Aim of the exercise =>
Exactly as they appear, transcribe the entries and skip any pictures.

(Structured diff data)
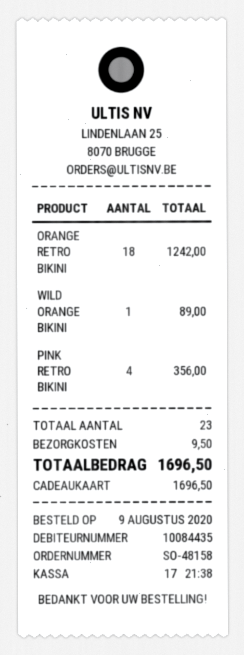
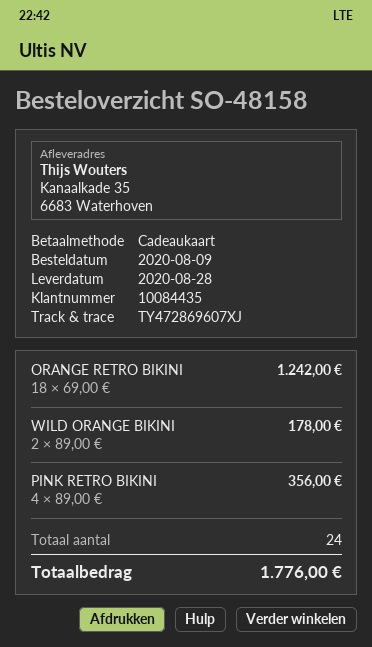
WILD ORANGE BIKINI: 1 for 89.00 -> 2 for 178.00
total quantity: 23 -> 24
shipping: 9.50 -> none
total: 1696.50 -> 1776.00

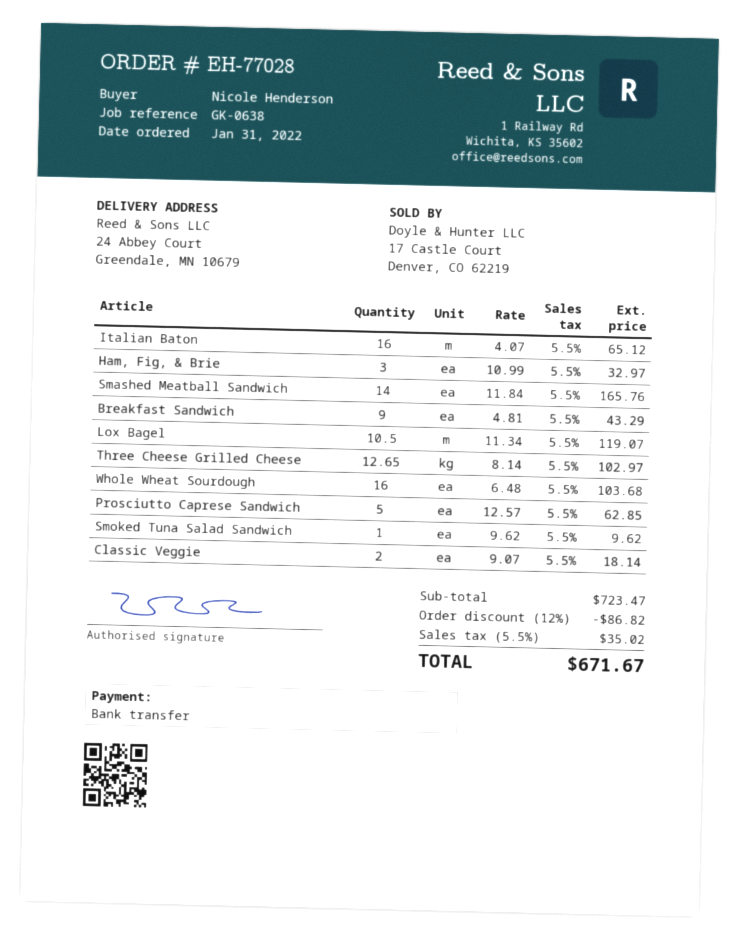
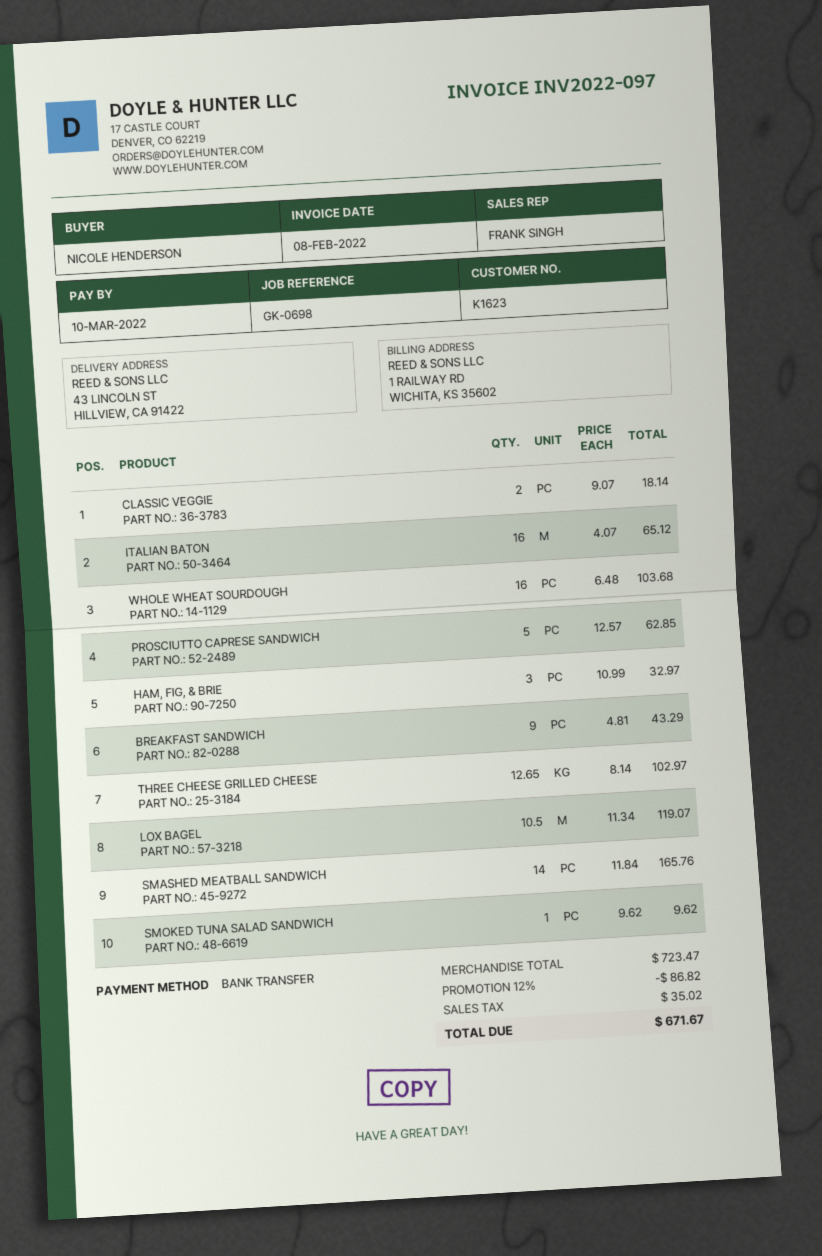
reference: GK-0638 -> GK-0698
ship to: 24 Abbey Court, Greendale, MN 10679 -> 43 LINCOLN ST, HILLVIEW, CA 91422

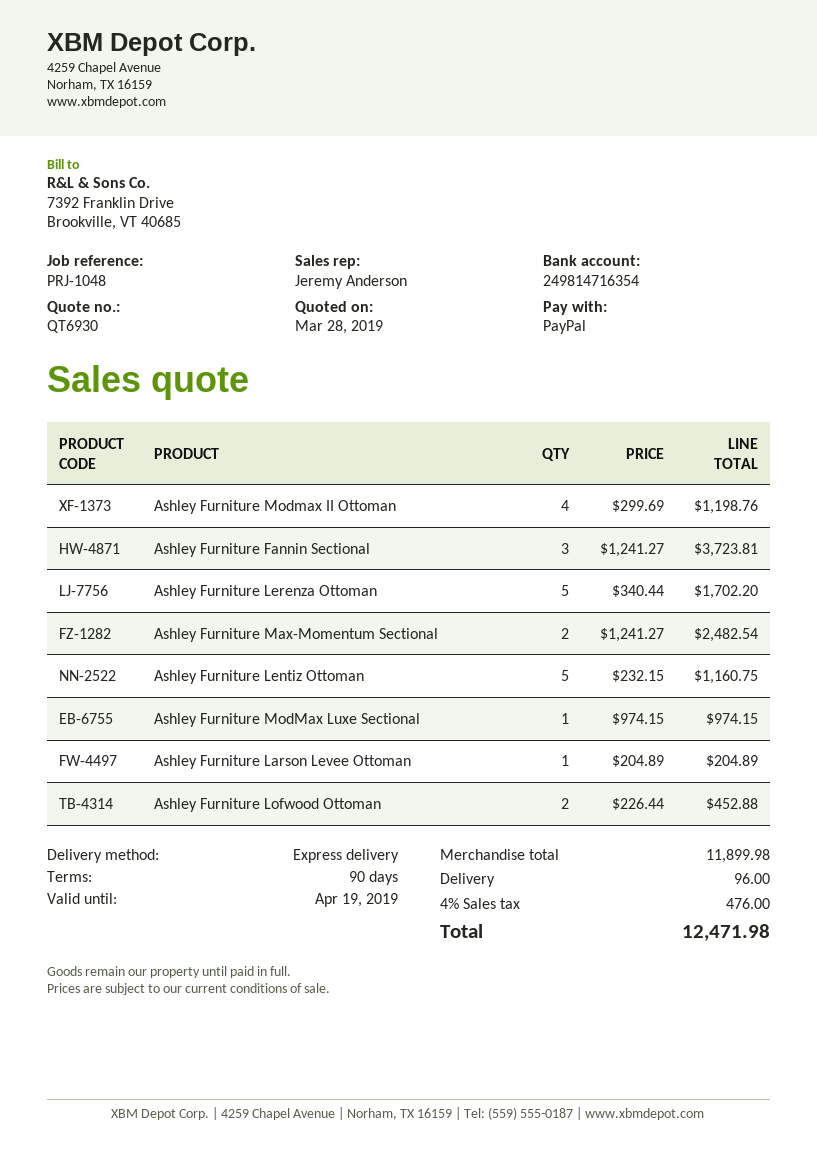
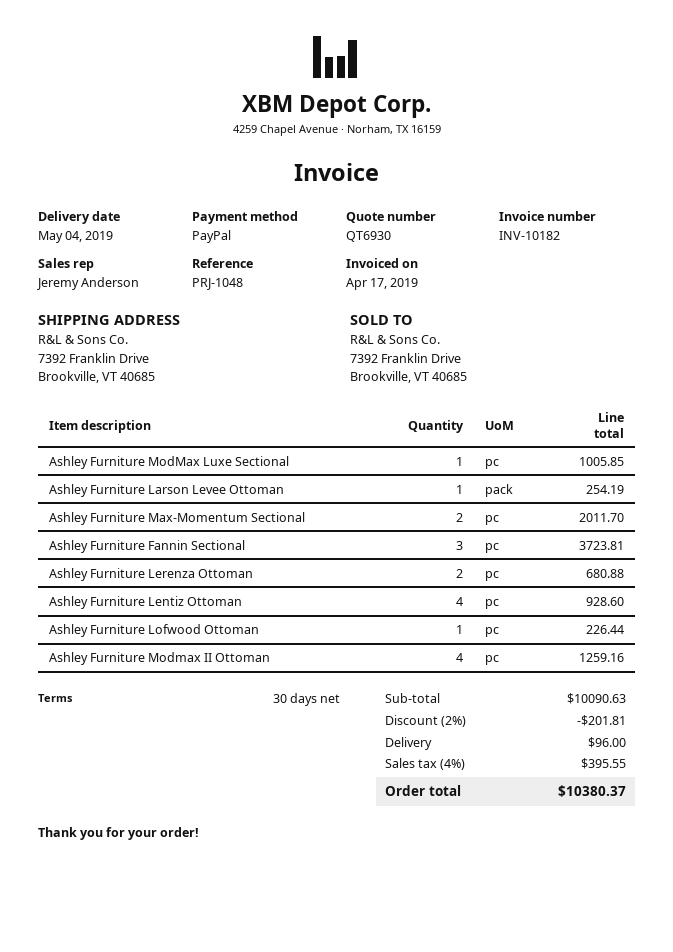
payment terms: 90 days -> 30 days
Ashley Furniture Modmax II Ottoman: 4 for 1198.76 -> 4 for 1259.16
Ashley Furniture Lerenza Ottoman: 5 for 1702.20 -> 2 for 680.88
Ashley Furniture Max-Momentum Sectional: 2 for 2482.54 -> 2 for 2011.70
Ashley Furniture Lentiz Ottoman: 5 for 1160.75 -> 4 for 928.60
Ashley Furniture ModMax Luxe Sectional: 1 for 974.15 -> 1 for 1005.85
Ashley Furniture Larson Levee Ottoman: 1 for 204.89 -> 1 for 254.19
Ashley Furniture Lofwood Ottoman: 2 for 452.88 -> 1 for 226.44
subtotal: 11899.98 -> 10090.63
discount: none -> 2% = 201.81
tax: 4% = 476.00 -> 4% = 395.55
total: 12471.98 -> 10380.37

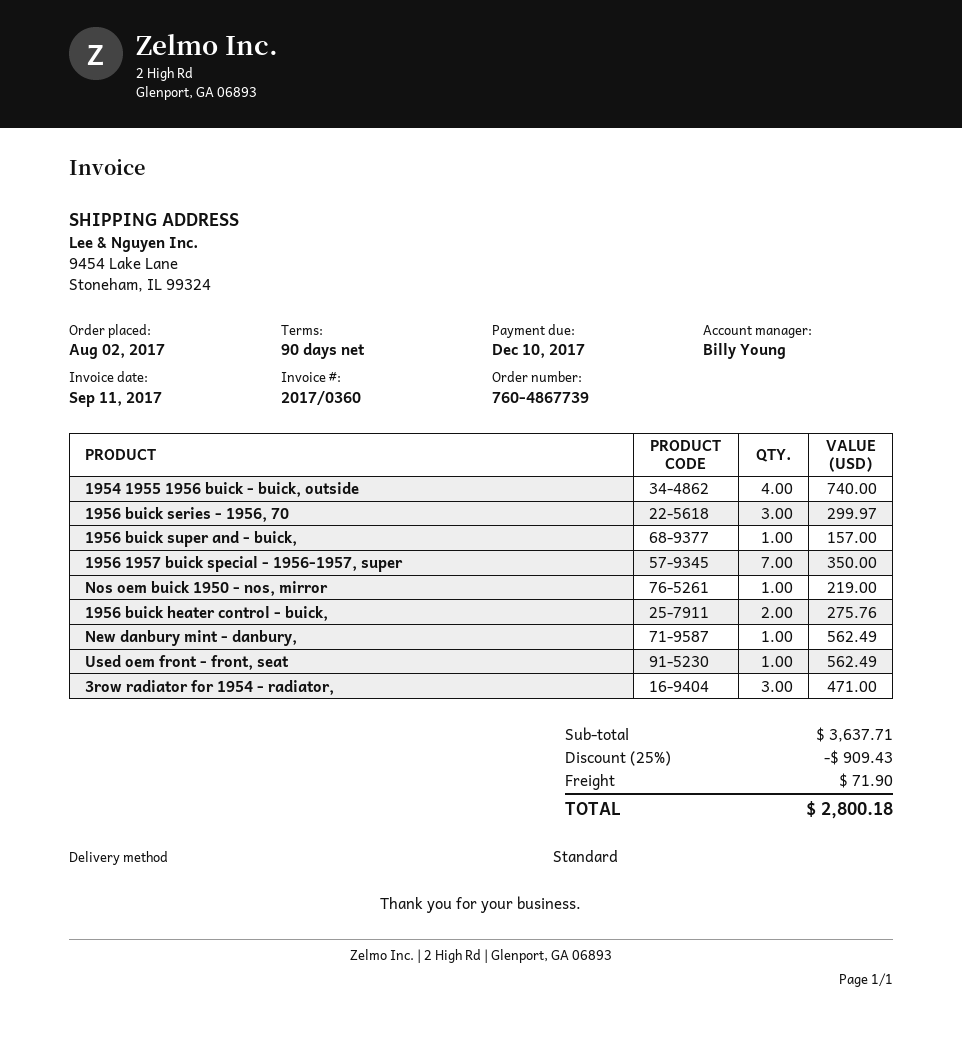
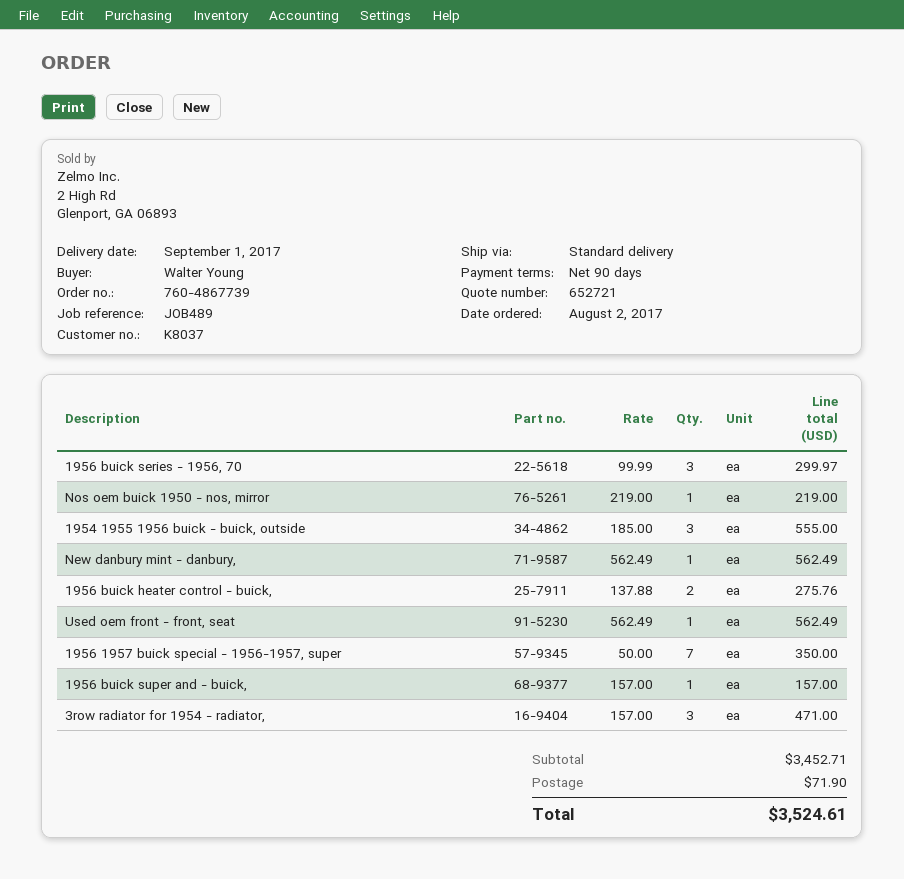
1954 1955 1956 buick - buick, outside: 4 for 740.00 -> 3 for 555.00
subtotal: 3637.71 -> 3452.71
discount: 25% = 909.43 -> none
total: 2800.18 -> 3524.61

Solution =>
WILD ORANGE BIKINI: 1 for 89.00 -> 2 for 178.00
total quantity: 23 -> 24
shipping: 9.50 -> none
total: 1696.50 -> 1776.00

reference: GK-0638 -> GK-0698
ship to: 24 Abbey Court, Greendale, MN 10679 -> 43 LINCOLN ST, HILLVIEW, CA 91422

payment terms: 90 days -> 30 days
Ashley Furniture Modmax II Ottoman: 4 for 1198.76 -> 4 for 1259.16
Ashley Furniture Lerenza Ottoman: 5 for 1702.20 -> 2 for 680.88
Ashley Furniture Max-Momentum Sectional: 2 for 2482.54 -> 2 for 2011.70
Ashley Furniture Lentiz Ottoman: 5 for 1160.75 -> 4 for 928.60
Ashley Furniture ModMax Luxe Sectional: 1 for 974.15 -> 1 for 1005.85
Ashley Furniture Larson Levee Ottoman: 1 for 204.89 -> 1 for 254.19
Ashley Furniture Lofwood Ottoman: 2 for 452.88 -> 1 for 226.44
subtotal: 11899.98 -> 10090.63
discount: none -> 2% = 201.81
tax: 4% = 476.00 -> 4% = 395.55
total: 12471.98 -> 10380.37

1954 1955 1956 buick - buick, outside: 4 for 740.00 -> 3 for 555.00
subtotal: 3637.71 -> 3452.71
discount: 25% = 909.43 -> none
total: 2800.18 -> 3524.61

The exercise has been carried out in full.